To solidify your understanding of solving problems involving the dimensions and area of rectangles, let's explore some practice problems. These problems will test your ability to apply the concepts and techniques we have discussed in this article. Remember to break down each problem into smaller steps, identify the given information, set up equations, solve for the unknowns, and verify your solutions. Practice is key to mastering any mathematical concept, and these problems will provide you with valuable experience in tackling different scenarios involving rectangles.

Problem-Solving Strategies

When faced with a problem involving the dimensions and area of a rectangle, it's helpful to have a systematic approach. Start by carefully reading the problem statement and identifying the knowns and unknowns. Draw a diagram of the rectangle and label the dimensions with variables if necessary. Write down the relevant formulas, such as the formula for the area of a rectangle. If there is a relationship between the length and width, express one dimension in terms of the other. Set up an equation based on the given information and solve for the unknown variables. Finally, verify your solution by plugging the values back into the original equation or problem statement. This structured approach will help you tackle complex problems with confidence and accuracy.

Example 1

A rectangular garden has a length that is 3 meters longer than its width. If the area of the garden is 40 square meters, find the width and length of the garden.

Solution:

Let 'w' be the width of the garden in meters. Then the length is 'w + 3' meters. The area is given by Length × Width, so we have the equation: (w + 3) × w = 40. Expanding the equation, we get w^2 + 3w = 40. Rearranging into standard form, we have w^2 + 3w - 40 = 0. Factoring the quadratic, we get (w + 8)(w - 5) = 0. The possible solutions are w = -8 and w = 5. Since the width cannot be negative, we have w = 5 meters. Therefore, the length is w + 3 = 5 + 3 = 8 meters. The width of the garden is 5 meters, and the length is 8 meters.

Example 2

The perimeter of a rectangle is 24 cm, and its length is twice its width. Find the dimensions of the rectangle.

Solution:

Let 'w' be the width of the rectangle in centimeters. Then the length is '2w' centimeters. The perimeter of a rectangle is given by 2 × (Length + Width), so we have the equation: 2 × (2w + w) = 24. Simplifying the equation, we get 2 × (3w) = 24, which leads to 6w = 24. Dividing both sides by 6, we get w = 4 cm. Therefore, the length is 2w = 2 × 4 = 8 cm.
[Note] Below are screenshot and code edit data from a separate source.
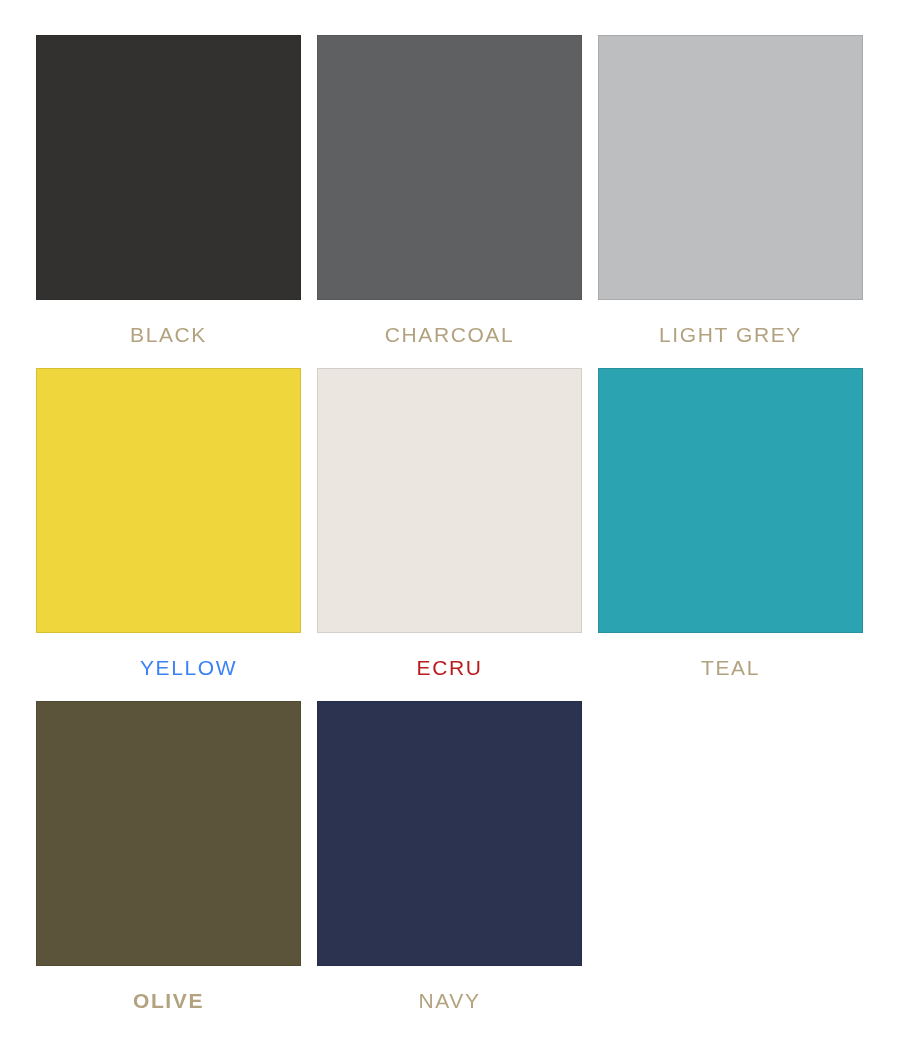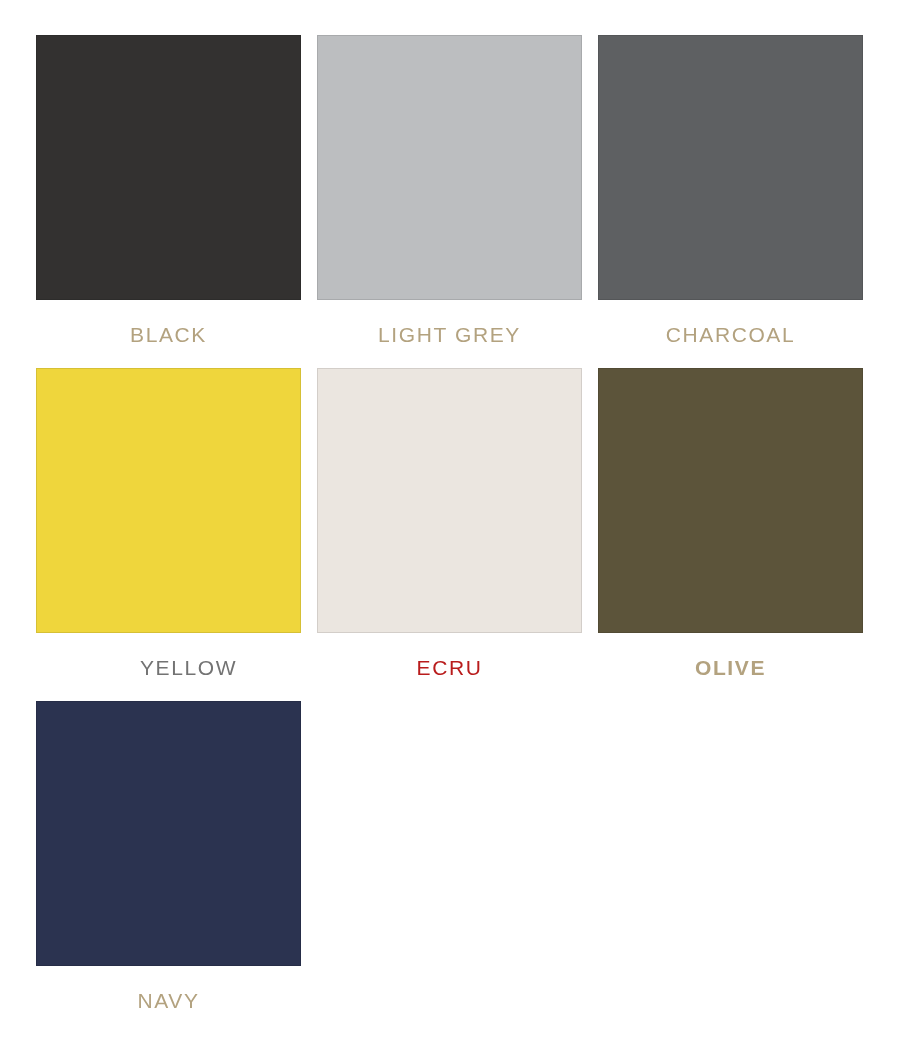"LIGHT GREY" div.swatch-cell { order: before "CHARCOAL" -> after "CHARCOAL" }
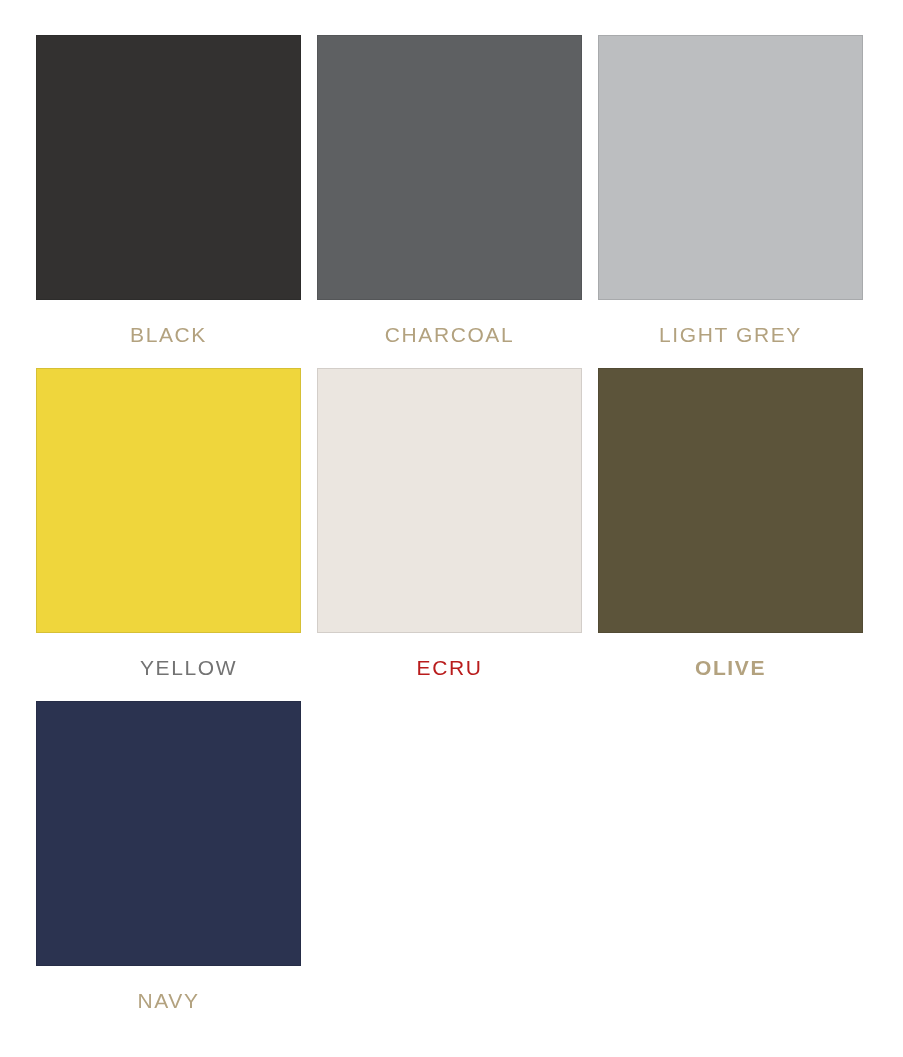"YELLOW" div.swatch-label { color: #737373 -> #3b82f6 }
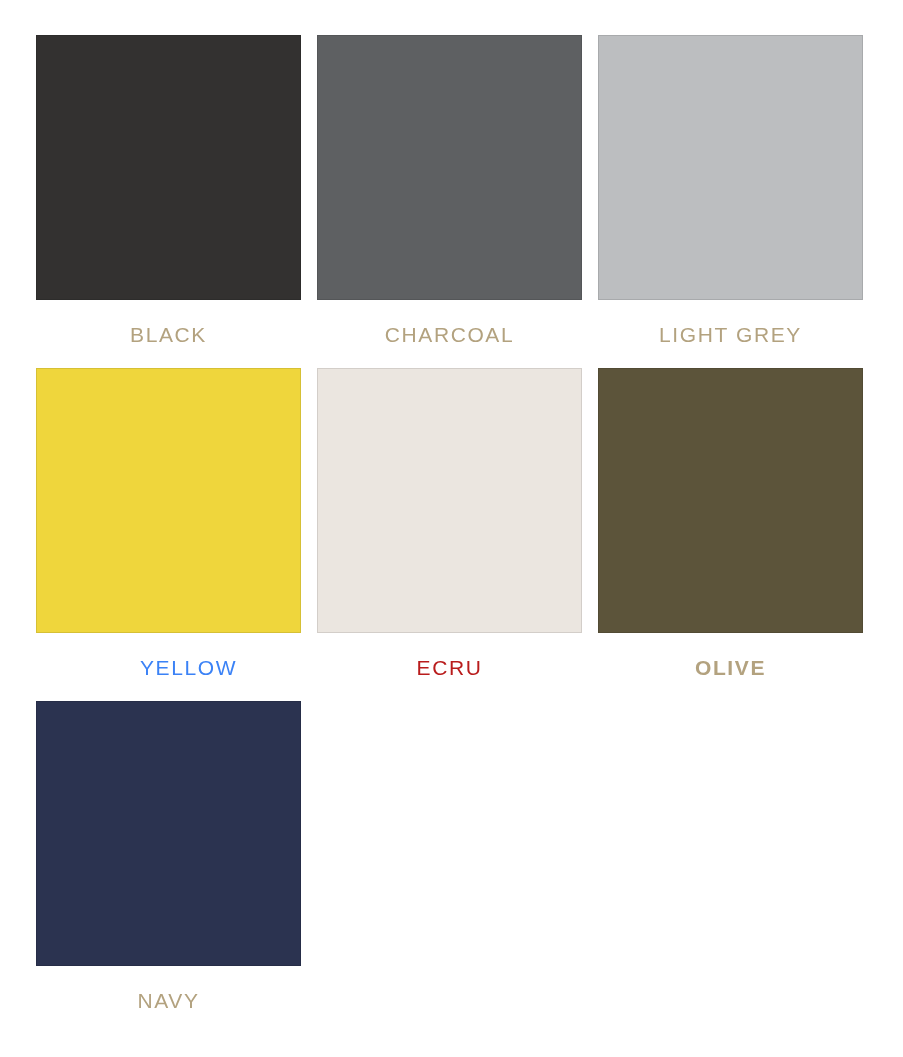"TEAL" div.swatch-cell { html: none -> <div> <div></div> <div>TEAL</div> </div> }
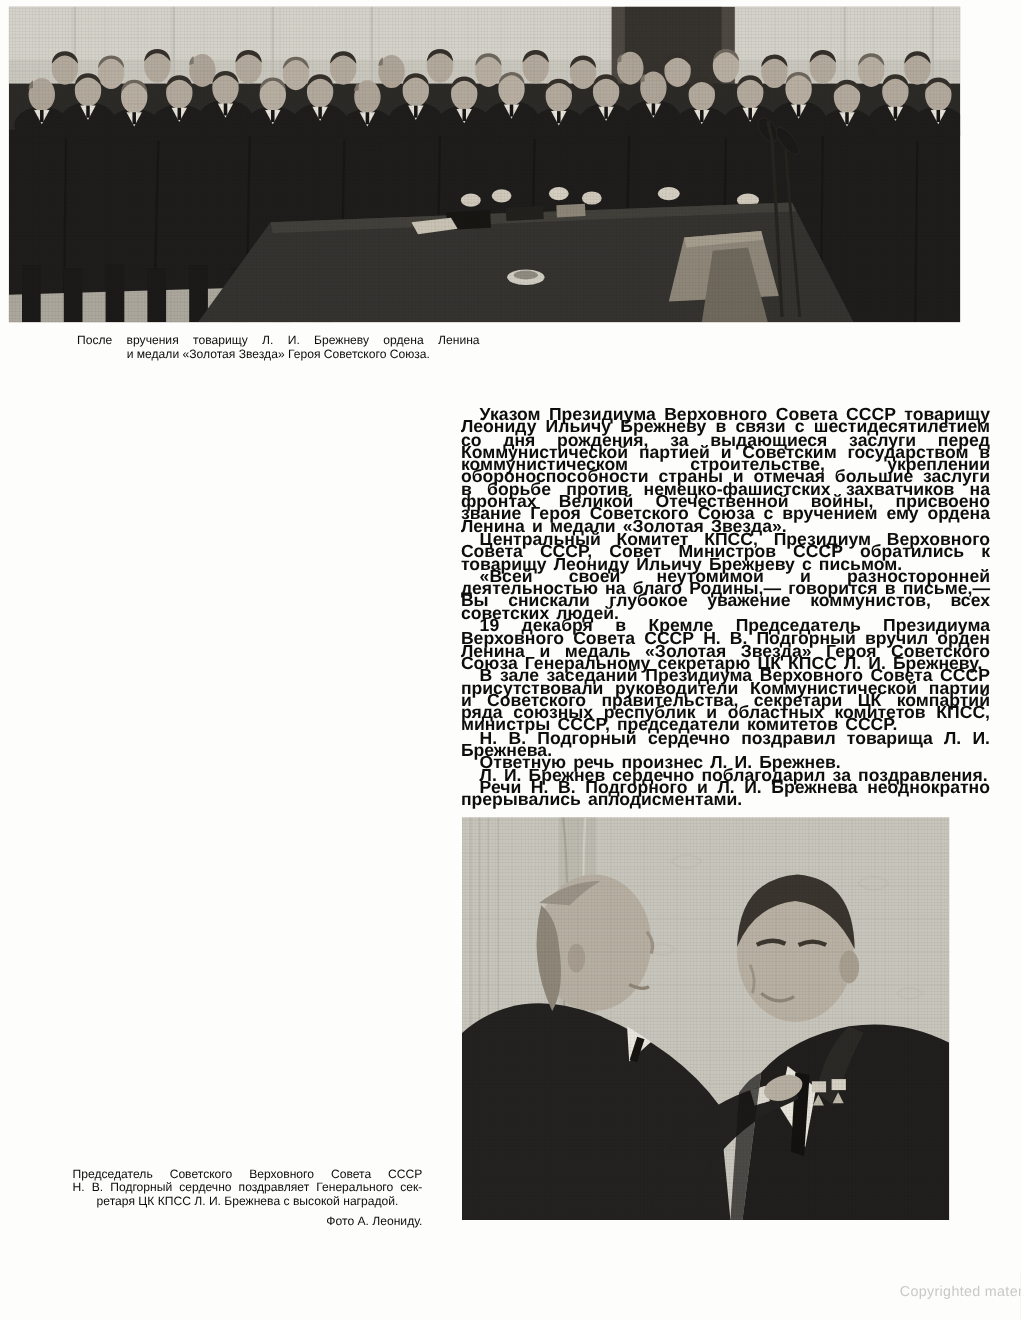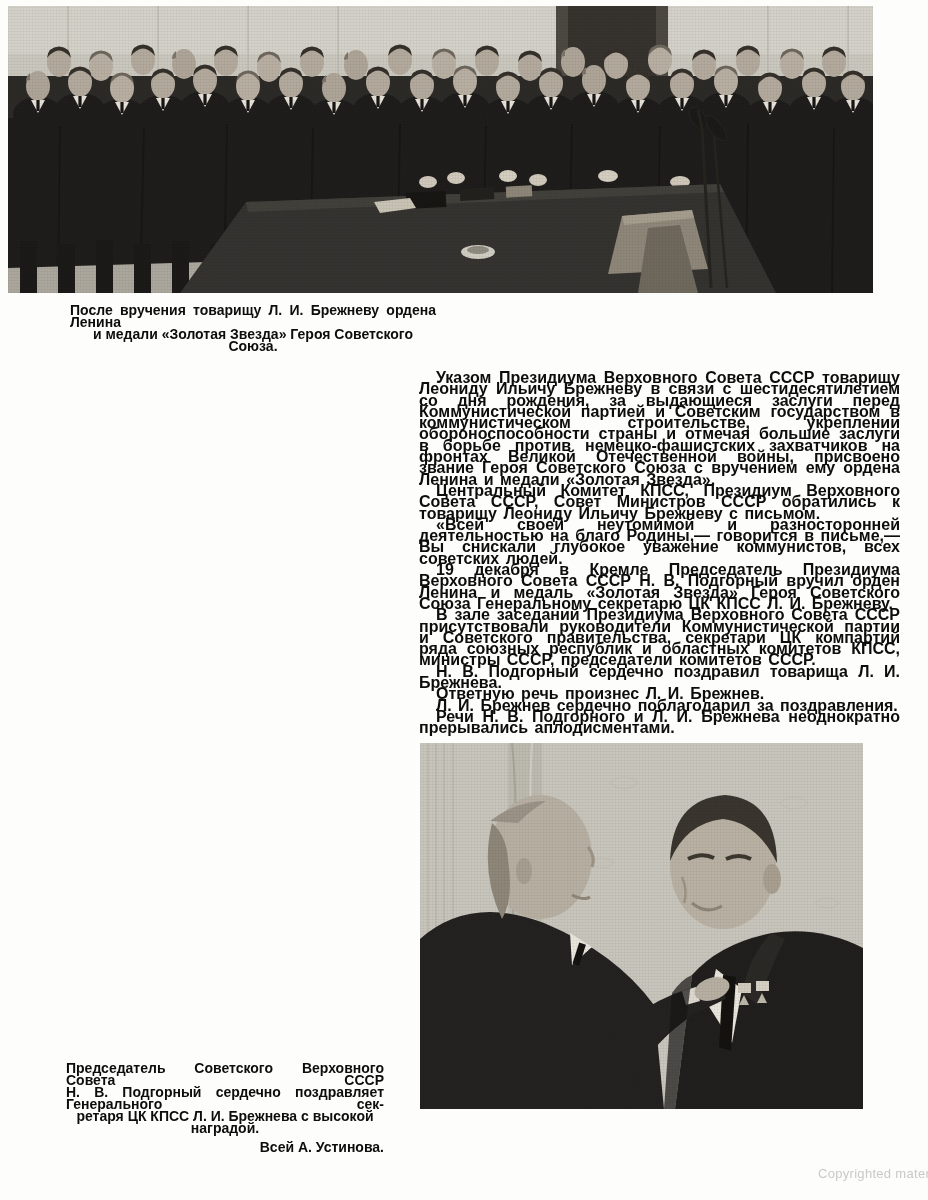"После вручения товарищу Л. И." .caption { font-size: 14px -> 11px; font-weight: bold -> normal }
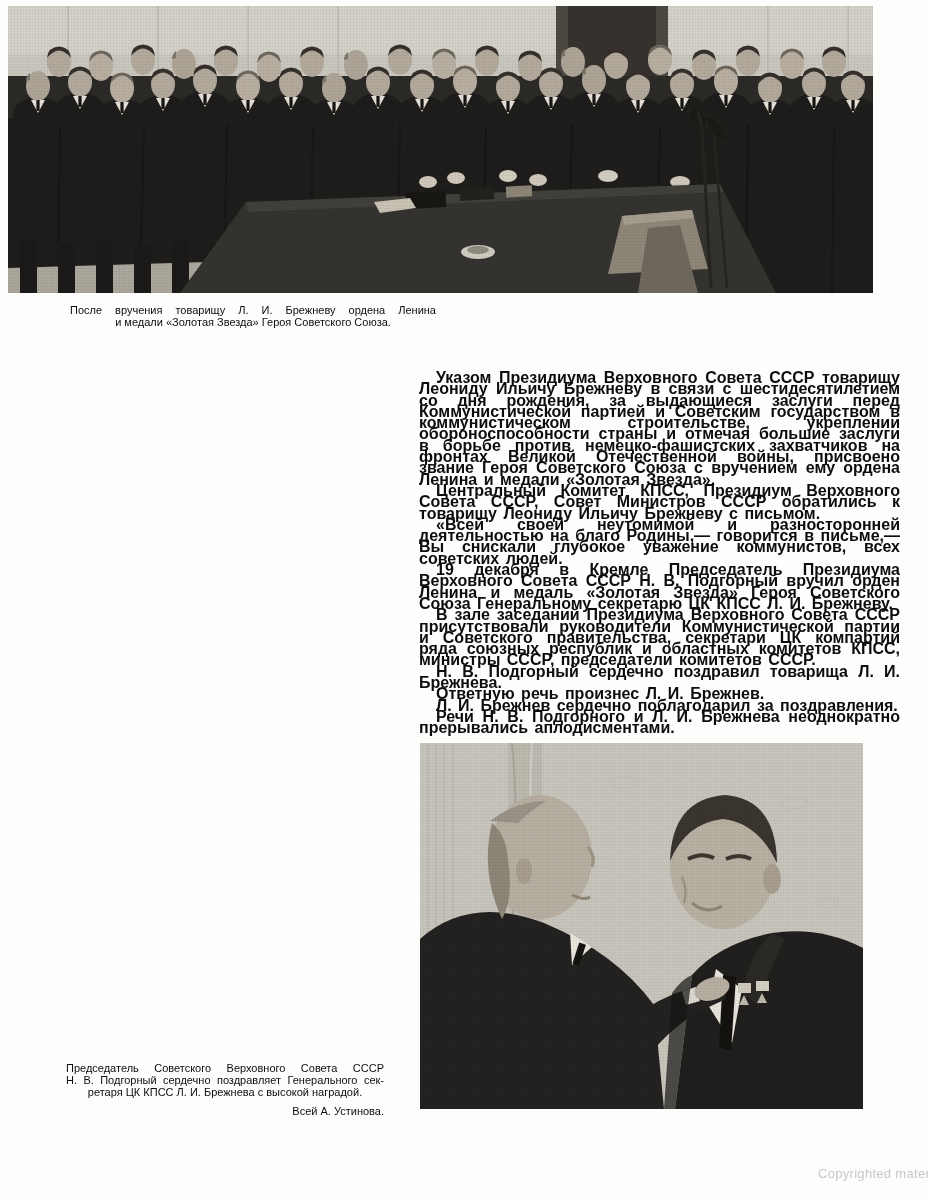"Всей А. Устинова." div.cap-right { text: Всей А. Устинова -> Фото А. Леониду }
The width of the rectangle is 4 cm, and the length is 8 cm.

Example 3

A rectangle has an area of 36 square inches. If the length is 9 inches, what is the width?

Solution:

The area of a rectangle is given by Length × Width. We know the area is 36 square inches and the length is 9 inches. Let 'w' be the width in inches. We have the equation: 9 × w = 36. Dividing both sides by 9, we get w = 4 inches. Therefore, the width of the rectangle is 4 inches.

These examples illustrate the application of the problem-solving strategies discussed earlier. By carefully setting up equations and using algebraic techniques, we can successfully solve a variety of problems involving rectangles. These practical examples further solidify the understanding of rectangular dimensions.